Ce sont bien entendu les soulèvements arabes de 2011, et la profonde refonte de l’échiquier politique au Moyen-Orient qui s’en est suivi, qui constituent le point de rupture entre le Qatar et son statut de micro-État. Par le biais de sa chaîne Al Jazeera, par l’activation des réseaux d’alliances personnalisées entretenus au sommet de l’État avec les différentes branches des Frères musulmans établies dans la région - Tunisie, Egypte, Syrie, etc. - , par son engagement militaire dans la région (la résolution 1973 du Conseil de sécurité des Nations unies autorisant l’intervention en Libye) ; ou encore par le déploiement de son bras financier dans l’ensemble régional par l’intermédiaire du richement doté fonds d’investissement souverain qatari (QIA), en direction du Hamas palestinien ou bien en soutien à certaines franges de révolutionnaires syriens ; sans oublier son dynamisme au sein des instances multilatérales, comme l’illustre la candidature du qatari Abderrahmane Al Attiyah au poste de Secrétaire général de la Ligue arabe en mai 2011 [5] : le micro-État se transmue en véritable protagoniste et attribue, en cette période, aux autres pays arabes non plus le statut de puissance régionale, mais davantage celui d’associés.
C’est naturellement ce décalage avec l’identité micro-étatique du Qatar, et les comportements qui y sont adjoints, qui forgent l’ire des grandes puissances régionales saoudienne et égyptienne. En ce qui est de l’implication des émiratis, les deux États partagent un vielle rivalité fratricide : si, fut un temps, les inimitiés étaient nourries par des litiges territoriaux, les velléités d’aujourd’hui prennent la forme d’une compétition entre deux États du golfe qui partagent de nombreuses stratégies communes (diplomatie de rente, emploi du Soft Power, mobilisation de différents réseaux islamistes, etc.)
Dès lors, quel avenir pour le micro-État du Qatar ? À titre liminaire, trois perspectives ne font ici aucun doute.
Primo,en tant que micro-État, l’émirat du Qatar reste extrêmement vulnérable aux turbulences de son environnement proche.
Secundo : pour l’heure, Doha demeure fortement dépendante de la protection américaine pour garantir sa survie.

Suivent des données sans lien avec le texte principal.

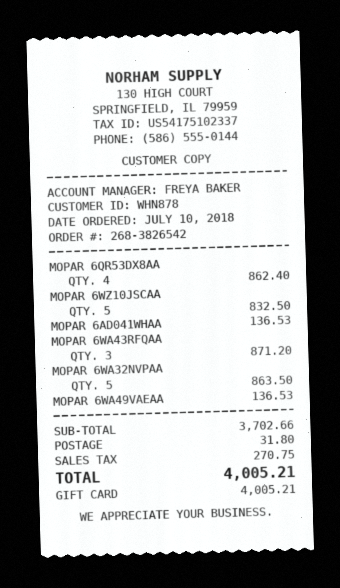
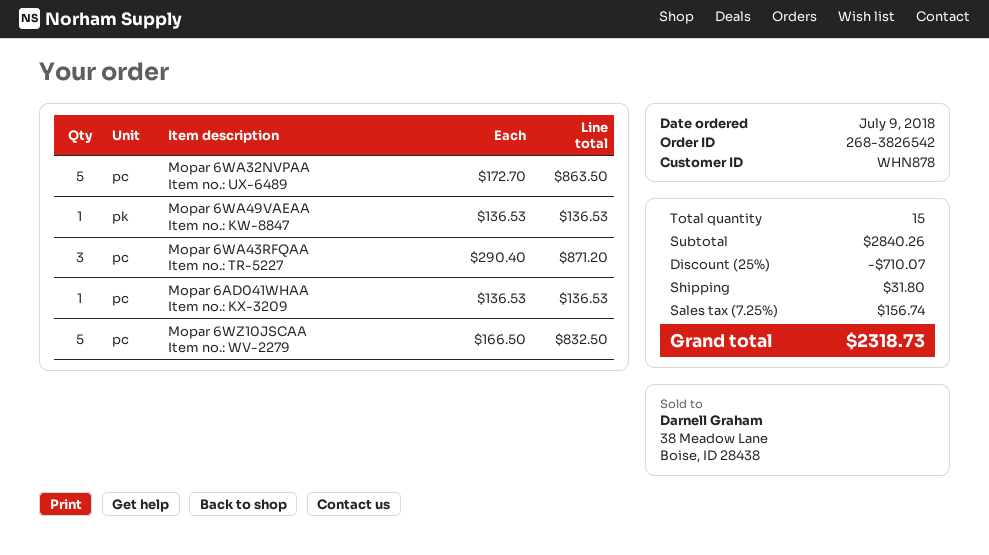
order date: 2018-07-10 -> 2018-07-09
MOPAR 6QR53DX8AA: 4 for 862.40 -> none
subtotal: 3702.66 -> 2840.26
discount: none -> 25% = 710.07
tax: 270.75 -> 156.74
total: 4005.21 -> 2318.73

Tertio : le déséquilibre du rapport de force impose au Qatar de maintenir de bonnes relations avec un maximum d’acteurs.
Ensuite, plusieurs points aveugles demeurent. Au premier chef, on retrouve les tâtonnements des autres partenaires historiques du Qatar, tels que la Grande-Bretagne (puissance tutélaire jusqu’en 1971) ou la France. Les deux puissances européennes sont les autres piliers de la politique étrangère du Qatar : pilier sécuritaire (plusieurs accords de défense bilatéraux ont été signés entre ces pays à partir des années 1970), pilier économique (près de 14 milliards de dollars ont été investis en Europe depuis la création du QIA en 2005) et enfin pilier stratégique, comme l’illustre la participation de l’émirat à l’alliance internationale contre l’État islamique. De l’avis des experts ou des diplomates, le scénario qui verrait ces puissances tourner le dos au Qatar demeure relativement peu probable au regard des intérêts de chacune des parties.
Enfin, le rapprochement très récent opéré entre la Russie et le Qatar mériterait, à notre sens, une attention particulière. Près d’un an et demi après la première visite officielle de l’émir à Moscou pour rencontrer le Président russe Vladimir Poutine, le 18 janvier 2016, un nouvel axe Moscou/Doha semble se consolider à l’aune d’une part, de la signature d’un premier accord de défense le 6 septembre 2016, d’autre part, d’un renforcement de la coopération dans le domaine gazier au-delà Forum des pays exportateurs de gaz (FPEG), et enfin, par les premiers rapprochement d’une entente Moscou-Ankara-Doha sur le traitement de la question syrienne. Depuis plusieurs années déjà, Doha cherche à alléger sa dépendance à la puissance américaine. Le refroidissement des relations avec Washington pourrait ainsi accélérer cette dynamique qui amènerait le micro-État à regarder demain de moins en moins à l’Ouest et davantage à l’Est.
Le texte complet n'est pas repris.